The SciNet approach to the increasingly hard problem of effective search is to involve the human user more by having them steer the algorithmic results — by signaling multiple intents as the process progresses. This generates a dynamic and visible spectrum of results — depending on what they are looking for, or interested in — and allows them to selectively drill down into complex queries in an informed, and self-guided way. The basic idea being that human-steered results are better than algorithms alone.

The visual interface never seems to grab users. Will be interesting to see if this company succeeds.

Google’s “browseable fact repository”

What I have learned from this posting from SEO by the Sea — Google’s Query Language (Nov 13)

– Google has patents on something it calls a “browseable fact repository” – this became the Knowledge Graph.

– Google engineers considered a query language for this.
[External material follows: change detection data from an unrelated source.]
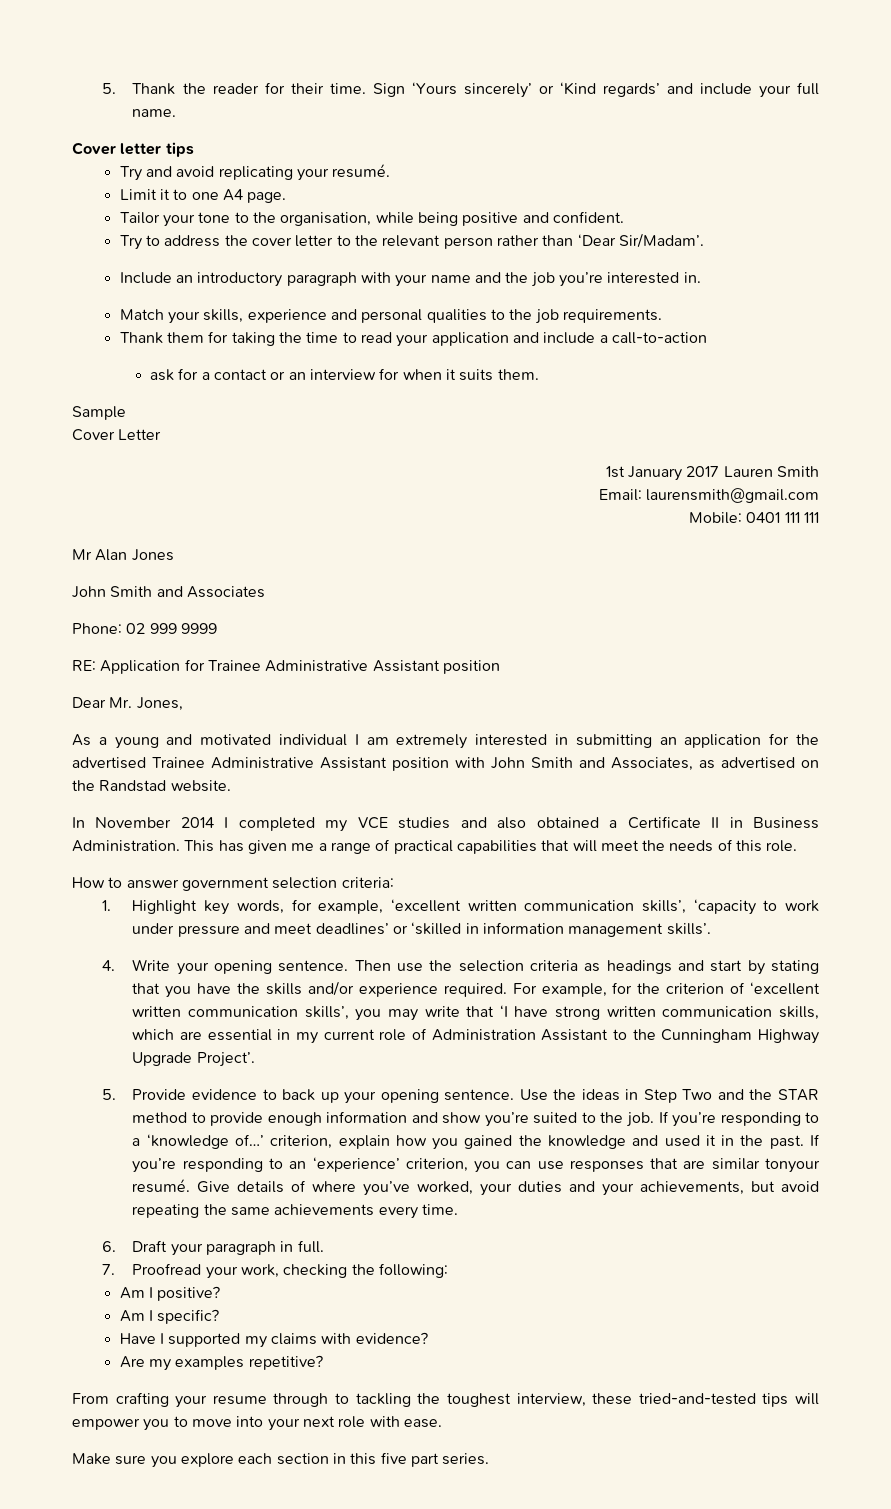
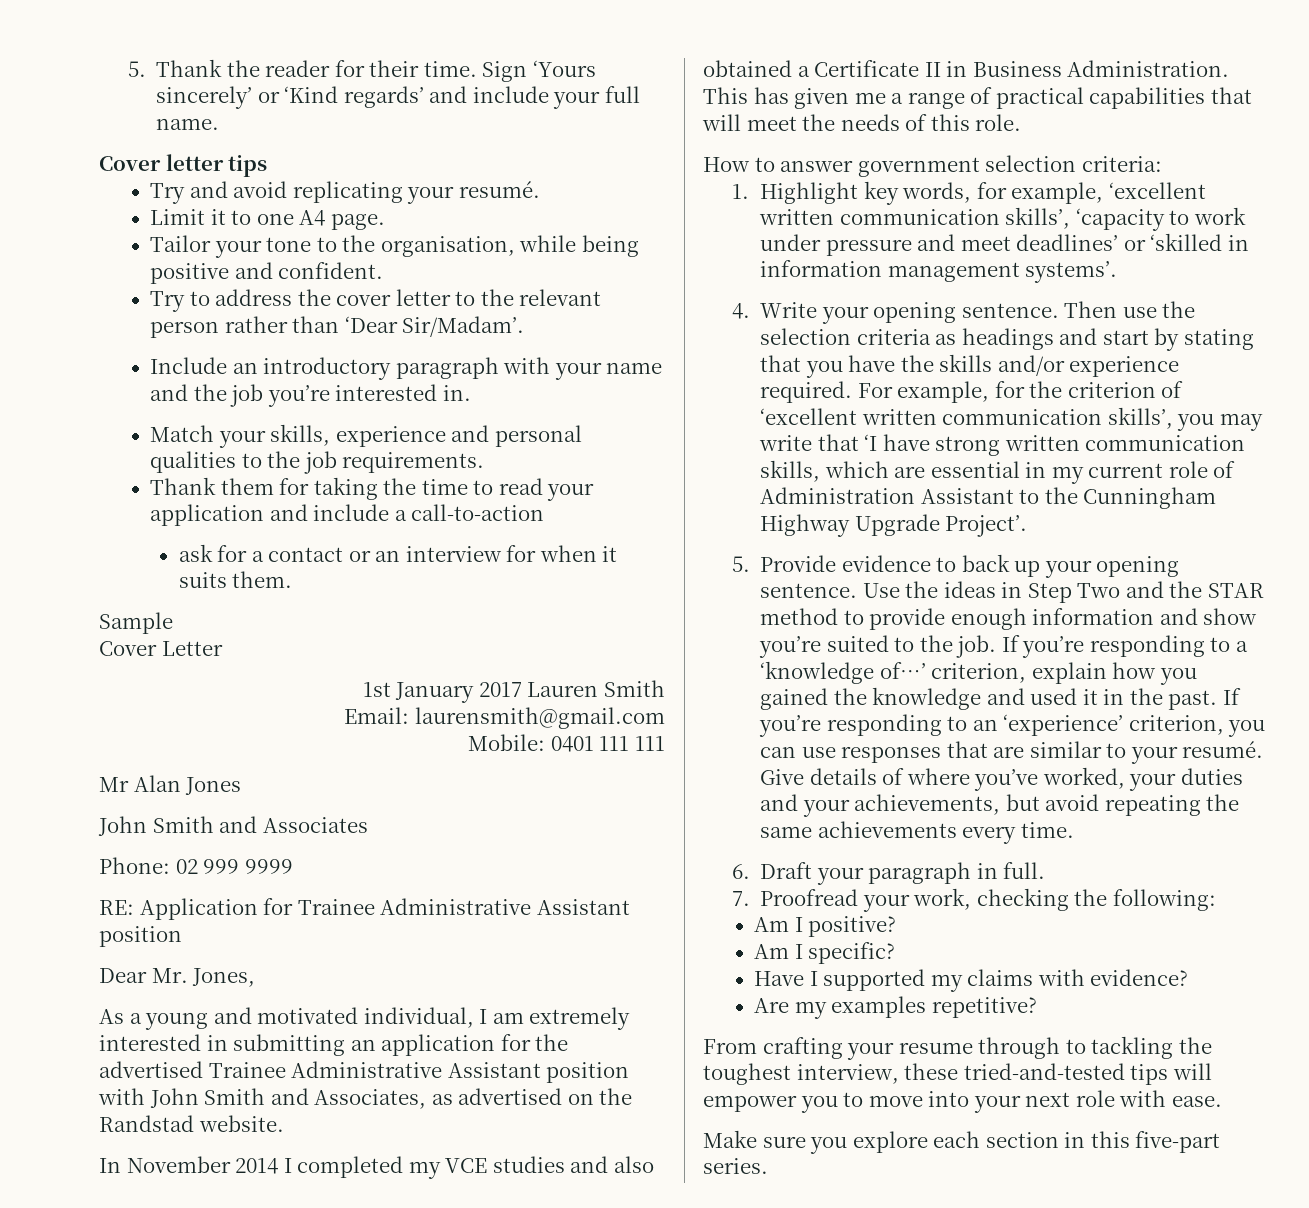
- As a young and motivated individual I am extremely interested in submitting an application for the advertised Trainee Administrative Assistant position with John Smith and Associates, as advertised on the Randstad website.
+ As a young and motivated individual, I am extremely interested in submitting an application for the advertised Trainee Administrative Assistant position with John Smith and Associates, as advertised on the Randstad website.
- 1. Highlight key words, for example, ‘excellent written communication skills’, ‘capacity to work under pressure and meet deadlines’ or ‘skilled in information management skills’.
+ 1. Highlight key words, for example, ‘excellent written communication skills’, ‘capacity to work under pressure and meet deadlines’ or ‘skilled in information management systems’.
- If you’re responding to an ‘experience’ criterion, you can use responses that are similar tonyour resumé.
+ If you’re responding to an ‘experience’ criterion, you can use responses that are similar to your resumé.
- Make sure you explore each section in this five part series.
+ Make sure you explore each section in this five-part series.

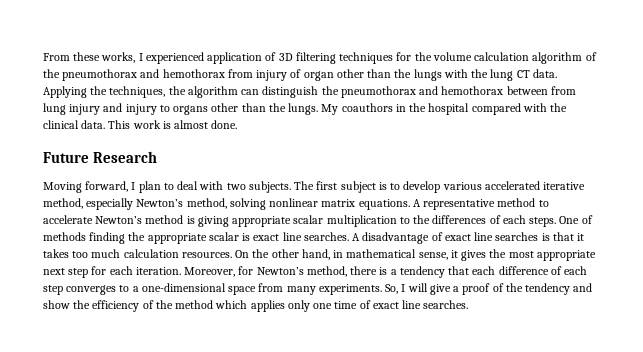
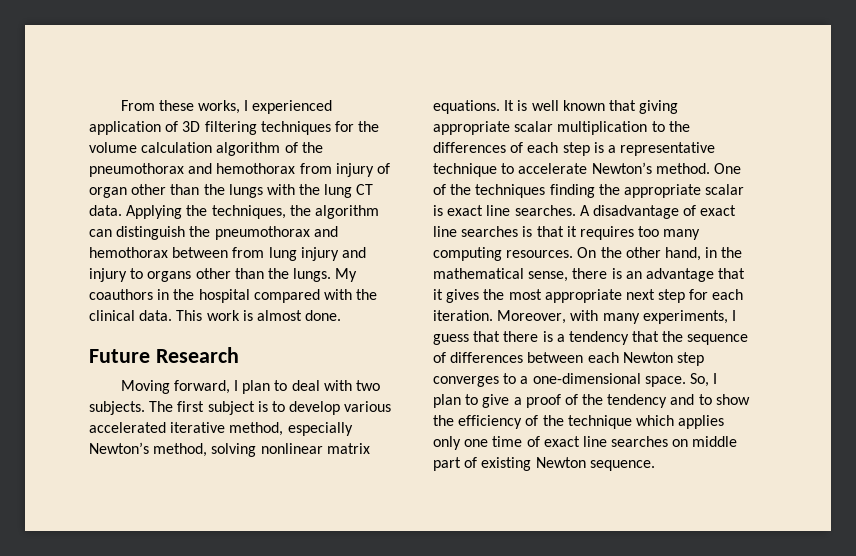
- A representative method to accelerate Newton’s method is giving appropriate scalar multiplication to the differences of each steps. One of methods finding the appropriate scalar is exact line searches.
+ It is well known that giving appropriate scalar multiplication to the differences of each step is a representative technique to accelerate Newton’s method. One of the techniques finding the appropriate scalar is exact line searches.
- A disadvantage of exact line searches is that it takes too much calculation resources.
+ A disadvantage of exact line searches is that it requires too many computing resources.
- On the other hand, in mathematical sense, it gives the most appropriate next step for each iteration.
+ On the other hand, in the mathematical sense, there is an advantage that it gives the most appropriate next step for each iteration.
- Moreover, for Newton’s method, there is a tendency that each difference of each step converges to a one-dimensional space from many experiments. So, I will give a proof of the tendency and show the efficiency of the method which applies only one time of exact line searches.
+ Moreover, with many experiments, I guess that there is a tendency that the sequence of differences between each Newton step converges to a one-dimensional space. So, I plan to give a proof of the tendency and to show the efficiency of the technique which applies only one time of exact line searches on middle part of existing Newton sequence.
It would have had to be something like SPARQL for searching a relational database.  Bill Slawski describes the key bits, which we can be pretty sure almost no one would ever learn.

– Google decided on a “united search interface” instead – understandable.

– Handy reference - Punctuation, symbols and operators in search.


Primer on search

This article provides a good overview with illustrations of how search works. The classic types of search – navigational, informational, and transactional are noted, and also that Google addresses all of these in “using semantic and exploratory techniques to information retrieval”. Search has changed greatly over the past 5 to 10 years to become much more personalized, more monitored, and more commercialized – all concerns that are explored here.

There is more to search than Google by Royan Ayyar, Semrush (Oct 24)

Entitities at work

Entities is the key to search-engine placement – not keyword trigger words – but content that names people, places, events, and provides other important information. Bill Slawski gives the example of building a page on Black History that will rank well based entirely on meaningful content.

How I Came To Love Entities by Bill Slawski, SEO by the Sea (Oct 24)

Importance of navigation

The best designed sites provide clear navigation structure (such as a taxonomy or table of contents) to direct users to content. That structure, as we learn in this article, informs and guides users, in ways that keyword search doesn’t. Keyword search requires that the user have knowledge and a specific skill.

Search Is Not Enough: Synergy Between Navigation and Search, by RALUCA BUDIU, Nielson Norman Group (September 7, 2014)

Navigation serves important functions: it shows people what they can find on the site, and teaches them about the structure of the search space. Using the navigation categories is often faster and easier for users than generating a good search query. Plus, many times site search does not work well or requires users to have a good understanding of its limitations.

Explicit and Implicit Entities

Search engines today – especially Google and Bing – seek to identify entities and their relationships. This posting distinguishes between implicit and explicit entities. Explicit is known from structured markup; implicit is inferred from the text on the page.

Demystifying The Knowledge Graph, Barbara Starr, Search Engine Land (Sep 2)

Posting has advice for SEO people for optimizing their pages for recognition by the Knowledge Graph.